A Month ago of this year, a third username was made to help recreate my artwork in DeviantArt. This new account isn’t something I am not ready to share here, not just yet. I will most likely share all what I’d just shared with more details, but for now, lets take it slow please. ^ ^ My life choices, such as this one I had made, will lead to open more to discover more of myself, as well as those who I find along this funny world we live in.

I am unusual, which is strange to say, because a few or many here will say I am just right at home, but there is more to meets the eye, but it’s somewhat hard when I hold it tightly in my hands. I cannot say I am broken, because those who help me greatly, have continue to hold me together, encourage me, save me, support me, and love me.
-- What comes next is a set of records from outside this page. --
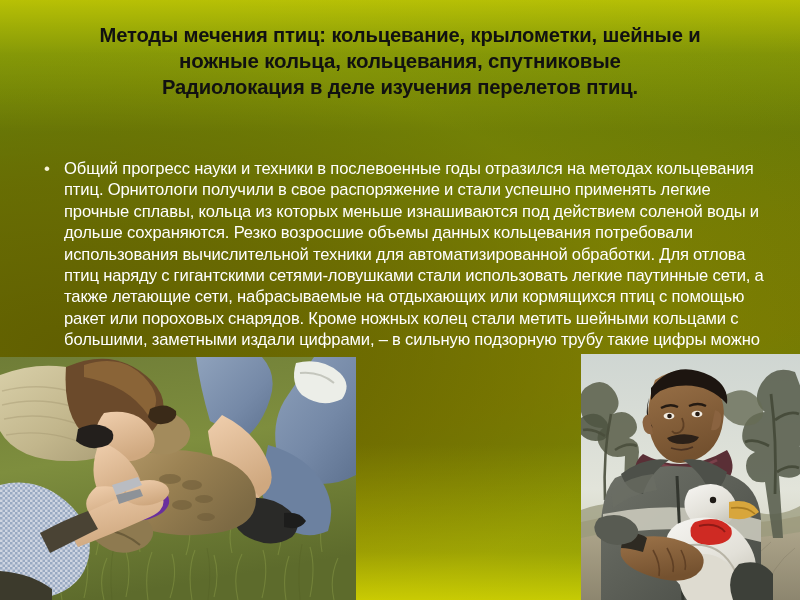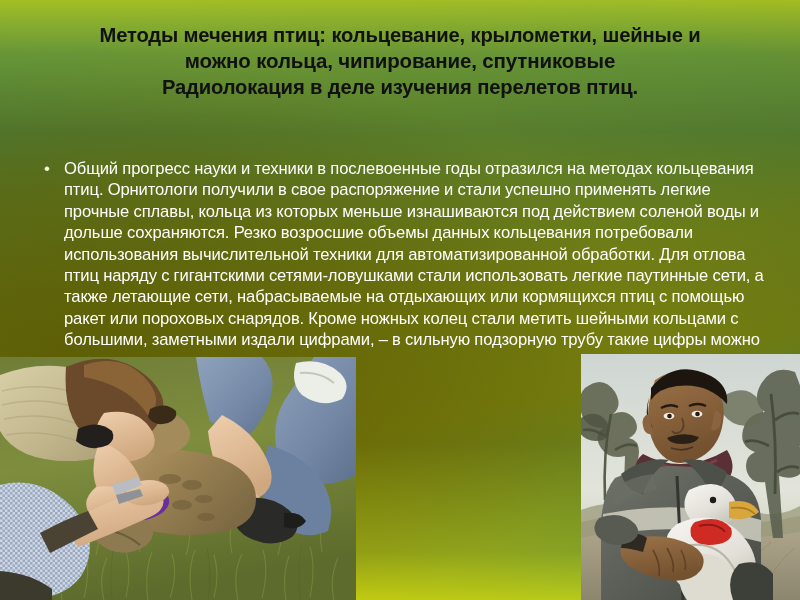--- a/index.html
+++ b/index.html
@@ -8,21 +8,21 @@
     padding: 0;
     background: #000;
   }
   #slide {
     position: relative;
     width: 800px;
     height: 600px;
     overflow: hidden;
     font-family: "Liberation Sans", "DejaVu Sans", sans-serif;
     
-    background-color: #0f766e;
+    background-color: #4d7c0f;
   }
   
   #bg-wash-a {
     position: absolute;
     inset: 0;
     background: linear-gradient(165deg,
         rgba(255,243,0,0.00) 0%,
         rgba(255,243,0,0.00) 8%,
         rgba(120,115,0,0.72) 52%,
         rgba(120,115,0,0.80) 66%,
@@ -129,21 +129,21 @@
 <body>
 
 <div id="slide">
 
   <div id="bg-wash-a"></div>
   <div id="bg-wash-b"></div>
   <div id="bg-wash-c"></div>
 
   <div id="title-block">
     <span class="tline w">Методы мечения птиц: кольцевание, крылометки, шейные и</span>
-    <span class="tline">можно кольца, чипирование, спутниковые</span>
+    <span class="tline">ножные кольца, кольцевания, спутниковые</span>
     <span class="tline w">Радиолокация в деле изучения перелетов птиц.</span>
   </div>
 
   <div id="body-block">
     <div id="body-bullet">•</div>
     <div id="body-text">Общий прогресс науки и техники в послевоенные годы отразился на методах кольцевания птиц. Орнитологи получили в свое распоряжение и стали успешно применять легкие прочные сплавы, кольца из которых меньше изнашиваются под действием соленой воды и дольше сохраняются. Резко возросшие объемы данных кольцевания потребовали использования вычислительной техники для автоматизированной обработки. Для отлова птиц наряду с гигантскими сетями-ловушками стали использовать легкие паутинные сети, а также летающие сети, набрасываемые на отдыхающих или кормящихся птиц с помощью ракет или пороховых снарядов. Кроме ножных колец стали метить шейными кольцами с большими, заметными издали цифрами, – в сильную подзорную трубу такие цифры можно различить за полкилометра.</div>
   </div>
 
   <div class="photo" id="photo-banding">
     <svg viewBox="0 0 356 243" preserveAspectRatio="none" xmlns="http://www.w3.org/2000/svg">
I really cannot say they’re Tulpas, because I see them more than what the term will or has coin them.



One important detail about me, I do not wish to be friends. If you let me explain that distasteful statement there, I just never had much luck in finding someone in this realm to call one, or to last a very good while, to say the least. I lost many who I still think heavily. In bleak days, I find myself drifting onto those now bittersweet days that I remember. I am friendly, and so are those who are in my life, just don’t expect much from me. I am just someone who stuck in the past, who lingers in not too deep, but close to the scars of what makes me who I am now. I am sorry to say, I am sick of it all, but luckily those who are with me didn’t let me turn into a completely spiteful sour soul.

What I seek is to reclaim the sense of my place in this world. Often I fight depression. I’ve think endless times of ending it all. Yes, I am somewhat pitiful, but they help me from it all. Where I find myself looking onto a sea of despair, where I can reach out and remember the warm touch of its cold harsh thick waters. I never allowed it to swallow me whole; again, it’s thanks to those who I see, hear, feel, and love that provide the care that I lacked in this not so miserable life we live in.

We look forward in seeing what we can understand of one another. To mine, to yours, whatever the case, this is another chapter being written for us to look and wonder back.